Housing standards for agricultural holdings to be aligned with the private rented sector
The Tenant Farming Commissioner, Bob McIntosh, explores upcoming changes to the standards for agricultural housing in his latest blog.
Scottish Ministers have clearly signalled that they would like a whole-sector approach to standards for rented housing – aligning not only the private and social rented sectors but also housing included in farm tenancies. The Scottish Government has stated that it is not acceptable for tenants and families living in rented agricultural housing to be living in substandard properties, homes which would not be acceptable if provided by a private landlord in an urban area. This could have significant implications for the agricultural holdings sector, but not all of the requirements are yet clear.
What we do know is that a minimum physical standard – the repairing standard – is to apply to all rented accommodation in the future. This repairing standard sets out the minimum level of repair a house must achieve to be used as privately rented accommodation in Scotland. The property must be wind and watertight and in all other respects reasonably fit for people to live in. There is already a statutory duty for dwellings within tenancies in the agricultural holdings sector to meet the tolerable standard, but the requirement to meet the repairing standard is new.
Back in March 2019 housing legislation was updated to clarify and introduce some new elements to the repairing standard. Landlords in the private rented sector were given five years to bring housing up to the standard, and the agricultural sector was given eight years, so by 28 March 2027 the repairing standard will apply to housing included within an agricultural tenancy.
Last month the Scottish Government published guidance to equip private landlords with a full picture of what they should be working towards to ensure compliance. The list of requirements can be found by searching “repairing standard” on the Scottish Government website. For example, it states that the structure and exterior, including drains, gutters and external pipes, must be in a reasonable state of repair and in proper working order.
Whilst the requirements to meet the repairing standard have been published, energy efficiency standards have yet to be finalised. The Scottish Government is due to consult soon on its Heat in Buildings Strategy which will apply to all homes in Scotland regardless of whether they are owned or rented. It is likely to include proposals to meet specified EPC standards, or, where that is not possible, a minimum level of fabric energy performance through improvement to walls, roof, floor and windows. It will also include proposals to end, by 2045, heating systems that produce greenhouse gas emissions at the point of production, for example gas, oil and some electricity systems.

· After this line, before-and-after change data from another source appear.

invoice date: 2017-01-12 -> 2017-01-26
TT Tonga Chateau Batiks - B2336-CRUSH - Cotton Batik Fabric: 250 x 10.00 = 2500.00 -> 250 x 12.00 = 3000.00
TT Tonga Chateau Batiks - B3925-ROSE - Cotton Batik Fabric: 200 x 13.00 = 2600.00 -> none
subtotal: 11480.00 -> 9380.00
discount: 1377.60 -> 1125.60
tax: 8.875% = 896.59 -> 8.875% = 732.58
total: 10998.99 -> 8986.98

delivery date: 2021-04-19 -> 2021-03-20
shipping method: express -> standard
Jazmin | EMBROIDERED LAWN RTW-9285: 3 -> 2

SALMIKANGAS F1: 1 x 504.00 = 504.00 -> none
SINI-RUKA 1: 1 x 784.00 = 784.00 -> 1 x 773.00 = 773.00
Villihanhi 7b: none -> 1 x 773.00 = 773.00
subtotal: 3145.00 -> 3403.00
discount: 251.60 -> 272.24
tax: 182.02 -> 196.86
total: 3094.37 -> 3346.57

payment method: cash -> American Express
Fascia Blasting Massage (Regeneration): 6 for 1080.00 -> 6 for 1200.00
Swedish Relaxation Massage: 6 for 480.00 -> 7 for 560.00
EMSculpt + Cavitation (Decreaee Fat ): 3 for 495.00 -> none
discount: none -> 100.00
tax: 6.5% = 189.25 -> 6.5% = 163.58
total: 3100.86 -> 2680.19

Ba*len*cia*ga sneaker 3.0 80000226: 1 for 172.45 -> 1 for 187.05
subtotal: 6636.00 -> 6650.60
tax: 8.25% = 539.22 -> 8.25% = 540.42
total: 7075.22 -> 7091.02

The other unknown is to what extent the proposals included in last year’s consultation on ‘A New Deal for Tenants’ will apply to the agricultural holdings sector, as that too proposes a whole-sector approach to tenanted housing aiming to provide tenants with secure, stable, affordable tenancies with improved standards of accommodation. The different arrangements operating in the agriculture sector are recognised, but the extent to which the sector may be required to change practice to align more with the private and social rented sectors is unclear.
Legislation governing agricultural holdings has developed without much crossover with housing legislation, and in parallel to legislation governing the letting of properties in the social and private rental sectors. There are, for good reasons, differences in the way that agricultural landlords’ and tenants’ rights and obligations are dealt with that reflect the integral position of a dwelling within an agricultural holding.
It is clear that the cost to the agricultural holdings sector of meeting the new standards will be considerable. The key issue is that much of the work that may be needed to bring properties up to the proposed new standards will not easily be classed either as a repair/maintenance or as replacement/renewal. It is in effect an improvement, and, unless this issue has been dealt with within the terms of the lease, it is not clear that either landlord or tenant has a legal responsibility for such work under agricultural holdings legislation.
Perhaps the simplest way to begin thinking about a solution is to start with the premise that the owner of the fixed equipment involved has the responsibility for carrying out improvements that are required to comply with legislation emanating from other parts of government. So, for example, a tenant who has created a slurry storage system which requires upgrading will bear the cost of that and claim it as a tenant’s improvement eligible for compensation at waygo. A similar situation would apply to any extensions that the tenant has added to the farmhouse that require upgrading to meet the new housing and energy standards. If a let farmhouse needs, for example, increased insulation to meet new housing standards, the landlord, as owner of the fixed equipment will bear the cost and will be able, as I read it, to gain an increase in rent in recognition of the uplift in the value of the rented subjects but after allowing for any grants received.
These issues have yet to be clarified and whilst the sector recognises dwellings should be of same standard as those within the private and social rental sectors, I am currently working with stakeholders to consider what action needs to be taken to address the consequences.